Solution Approach 2:
The user device performs self-service by executing local speech recognition and validation using embedded resources and pre-downloaded grammar files. This self-sufficient operation reduces dependency on the centralized server for each validation operation, improving system availability while maintaining consistency through periodic grammar updates from the server.
3Reliability
If additional Speech Recognition Server licenses are purchased to handle peak loads, then service availability during peak times is improved, but system complexity and cost increase
Solution Approach 1:
The user device performs speech recognition and validation locally using its own processing resources and pre-downloaded grammar files. This eliminates the need for additional server licenses to handle peak loads, as the validation capability resides on the client device.
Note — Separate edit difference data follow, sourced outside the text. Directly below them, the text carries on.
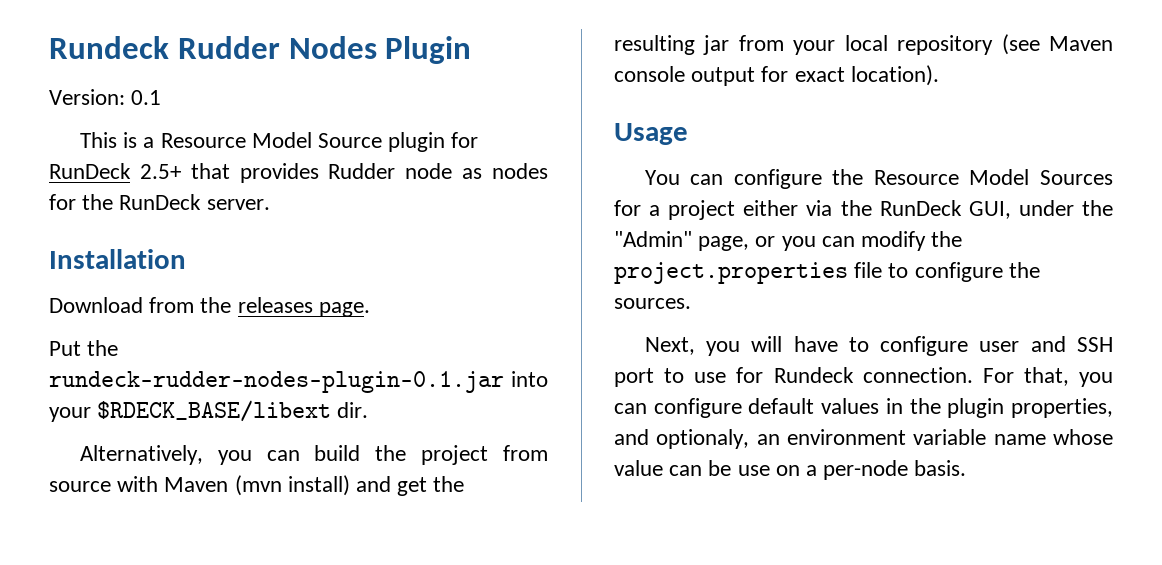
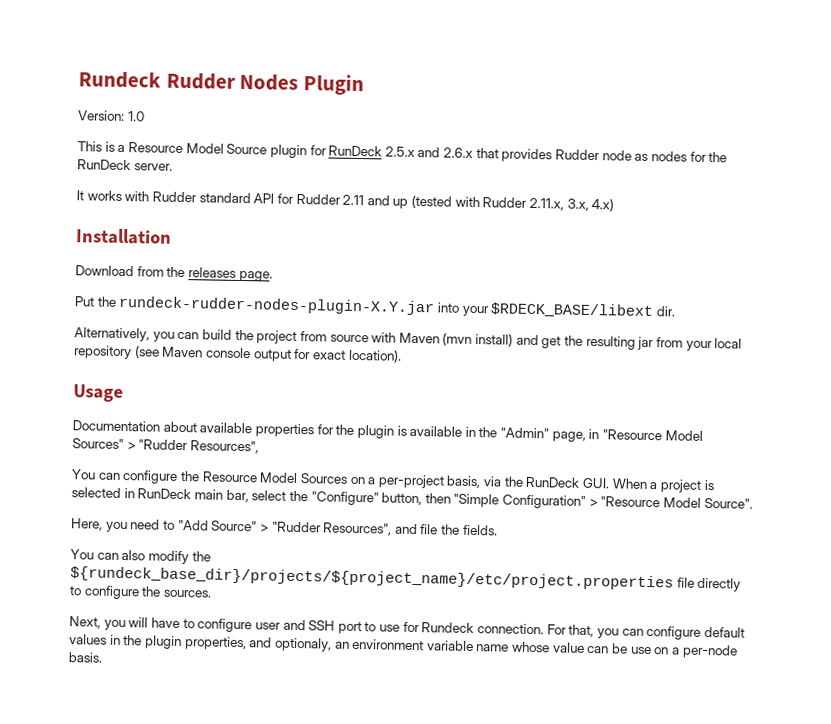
- Version: 0.1
+ Version: 1.0
- This is a Resource Model Source plugin for RunDeck 2.5+ that provides Rudder node as nodes for the RunDeck server.
+ This is a Resource Model Source plugin for RunDeck 2.5.x and 2.6.x that provides Rudder node as nodes for the RunDeck server.
+ It works with Rudder standard API for Rudder 2.11 and up (tested with Rudder 2.11.x, 3.x, 4.x)
- Put the rundeck-rudder-nodes-plugin-0.1.jar into your $RDECK_BASE/libext dir.
+ Put the rundeck-rudder-nodes-plugin-X.Y.jar into your $RDECK_BASE/libext dir.
+ Documentation about available properties for the plugin is available in the "Admin" page, in "Resource Model Sources" > "Rudder Resources",
- You can configure the Resource Model Sources for a project either via the RunDeck GUI, under the "Admin" page, or you can modify the project.properties file to configure the sources.
+ You can configure the Resource Model Sources on a per-project basis, via the RunDeck GUI. When a project is selected in RunDeck main bar, select the "Configure" button, then "Simple Configuration" > "Resource Model Source".
+ Here, you need to "Add Source" > "Rudder Resources", and file the fields.
+ You can also modify the ${rundeck_base_dir}/projects/${project_name}/etc/project.properties file directly to configure the sources.

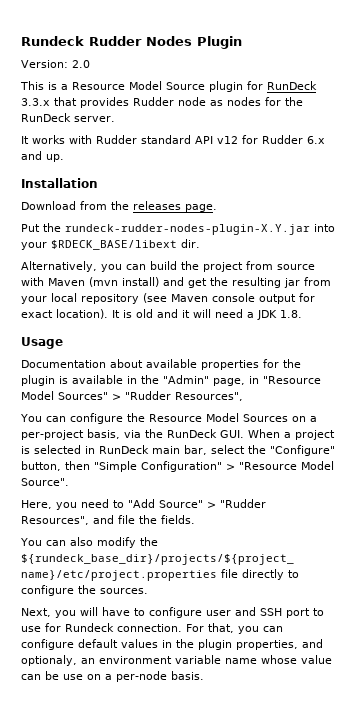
- Version: 1.0
+ Version: 2.0
- This is a Resource Model Source plugin for RunDeck 2.5.x and 2.6.x that provides Rudder node as nodes for the RunDeck server.
+ This is a Resource Model Source plugin for RunDeck 3.3.x that provides Rudder node as nodes for the RunDeck server.
- It works with Rudder standard API for Rudder 2.11 and up (tested with Rudder 2.11.x, 3.x, 4.x)
+ It works with Rudder standard API v12 for Rudder 6.x and up.
+ It is old and it will need a JDK 1.8.

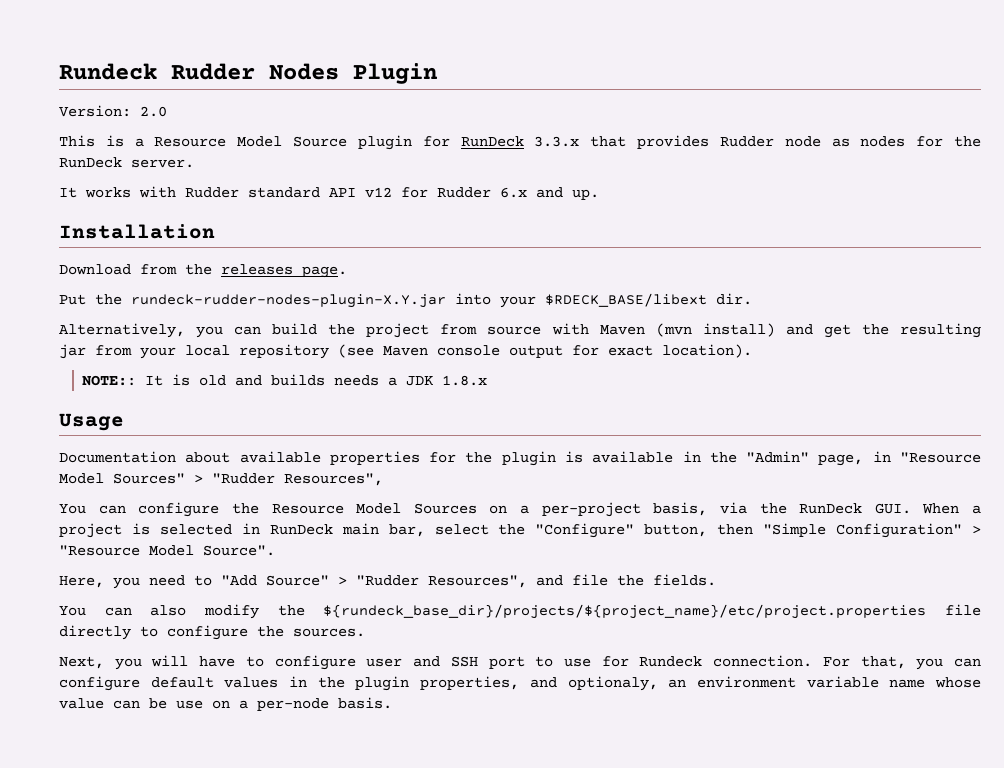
- Alternatively, you can build the project from source with Maven (mvn install) and get the resulting jar from your local repository (see Maven console output for exact location). It is old and it will need a JDK 1.8.
+ Alternatively, you can build the project from source with Maven (mvn install) and get the resulting jar from your local repository (see Maven console output for exact location).
+ NOTE:: It is old and builds needs a JDK 1.8.x

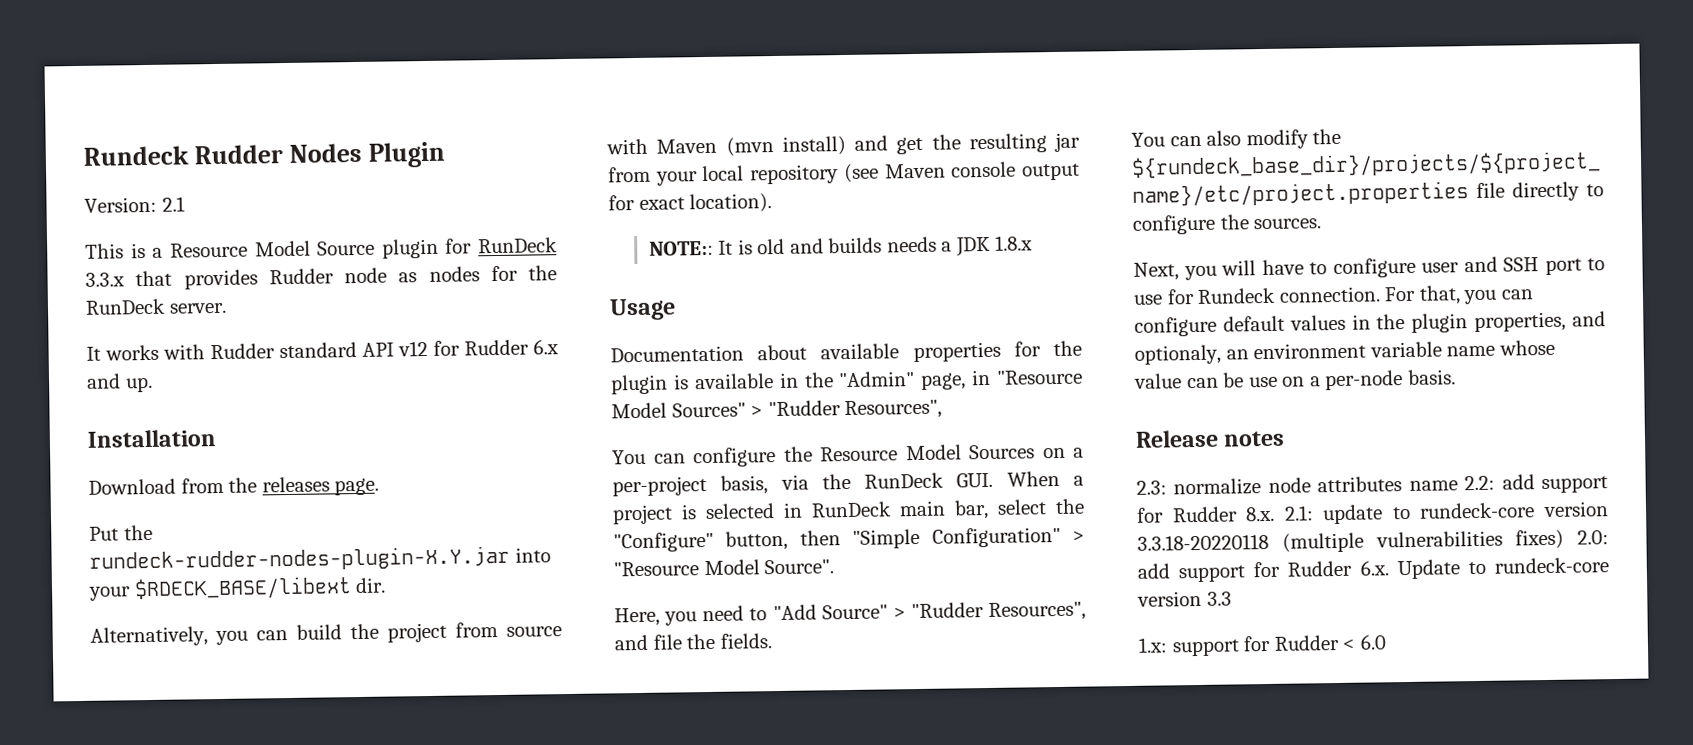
- Version: 2.0
+ Version: 2.1
+ Release notes
+ 2.3: normalize node attributes name 2.2: add support for Rudder 8.x. 2.1: update to rundeck-core version 3.3.18-20220118 (multiple vulnerabilities fixes) 2.0: add support for Rudder 6.x. Update to rundeck-core version 3.3
+ 1.x: support for Rudder < 6.0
The system scales automatically without requiring proportional increases in server capacity, reducing both complexity and cost.
Solution Approach 2:
By pre-loading grammar files and validation rules to the user device before peak usage periods, the system prepares local validation capabilities in advance. This preliminary action enables the device to handle speech validation independently during peak times without requiring additional server resources, thus improving service availability during high-load periods without increasing system complexity.
4Measurement precision
If multiple iterations with Speech Recognition Server are performed for input validation, then input accuracy is ensured, but bandwidth usage and call duration increase
Solution Approach 1:
The patent segments the validation process into local speech-to-text conversion on the user device and centralized grammar-based validation on the IVR server. This segmentation eliminates the need for multiple iterative communications with the server for each validation step, as the device performs local validation using pre-downloaded grammars, thus reducing bandwidth usage while maintaining input accuracy.
Solution Approach 2:
The system performs preliminary action by downloading comprehensive grammar files and validation rules to the user device before the call. This pre-loading enables the device to perform multiple validation iterations locally without additional server communications, reducing bandwidth usage while ensuring input accuracy through repeated local validation against the pre-loaded grammar rules.
Data Source
AI summary
A method, apparatus and computer program product for providing remote end input validation is presented. A communication is sent to an IVR from a remote end device. The IVR responds by sending a Request Voice Data Capsule (request VDC) to the remote end device. The remote end device receives the Request Voice Data Capsule (request VDC) from the IVR and executes a contained in the remote VDC. The remote end communications device validates user inputs utilizing a resource associated with said remote end communications device and sends a Response Voice Data Capsule (response VDC) including at least one validated communication to the IVR. The IVR processes the response VDC.